Is our world unique? Is it the only one in existence, or are there others – perhaps many others – out there? Do other beings – maybe even intelligent ones – call these worlds their home, and live out their lives completely unbeknownst to us?

It was only in 1995 that we first discovered evidence that other stars had planets, as ours does.  Now we have detected many thousands of other worlds, and evidence suggests that a majority of sun-like stars possess them.  Most of these stellar systems bear little resemblance to ours. The easiest planets to detect are massive worlds located close to their stars, so "hot Jupiters" dominate the current list of exoplanets.  As our surveys continue, however, we are discovering more and more Neptunes and even super-Earths, in orbits farther and farther from their suns.

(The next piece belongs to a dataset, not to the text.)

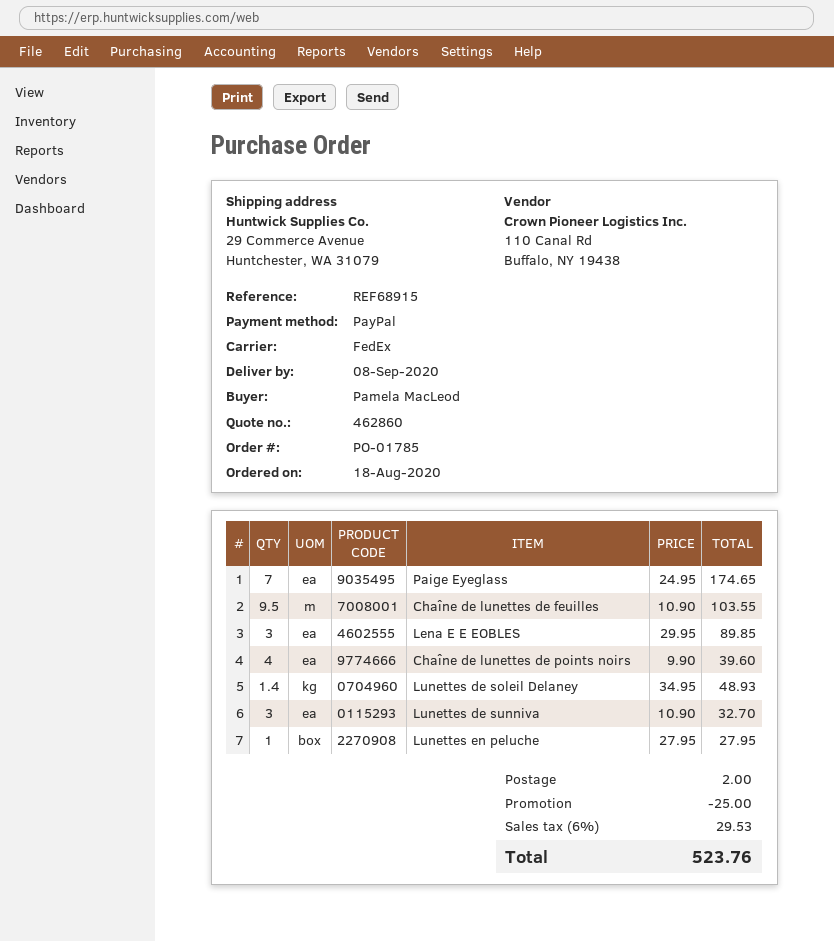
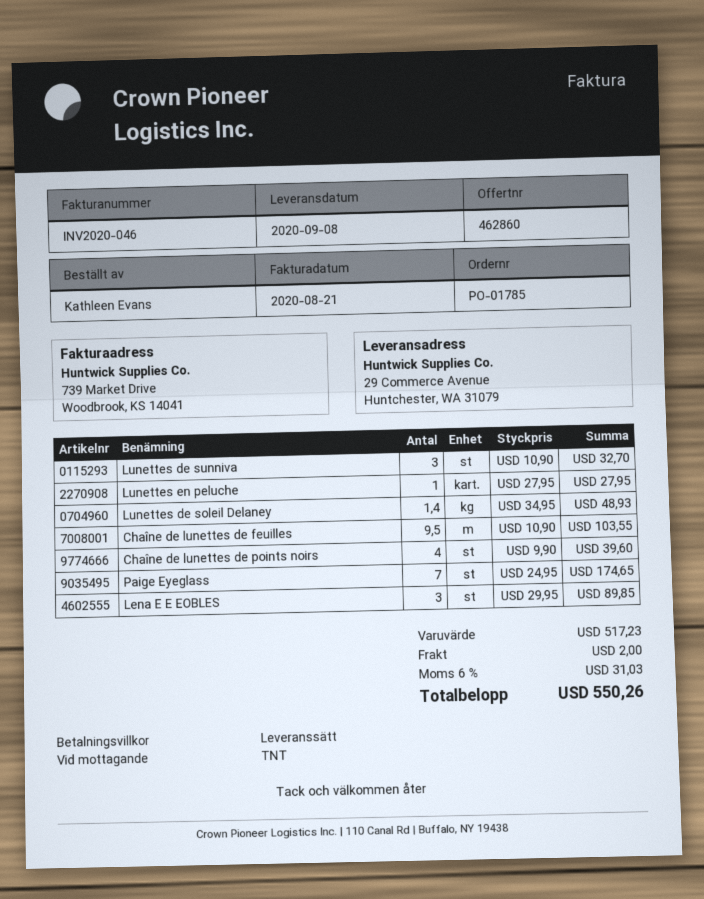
ordered by: Pamela MacLeod -> Kathleen Evans
shipping method: FedEx -> TNT
discount: 25.00 -> none
tax: 6% = 29.53 -> 6% = 31.03
total: 523.76 -> 550.26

How to Search for Exoplanets

How are scientists searching for extrasolar planets? Read here of the different approaches, their strengths and weaknesses, and how planet hunters are pursuing them all.

Catalog of Exoplanets

We recommend the Paris Observatory's Extrasolar Planets Encyclopaedia. The Planetary Society no longer maintains our own Catalog of Exoplanets.

Our Exoplanets Research

Exoplanets Laser

Our newest sponsored project uses a triple-laser system to support precise, long-term spectrograph calibrations.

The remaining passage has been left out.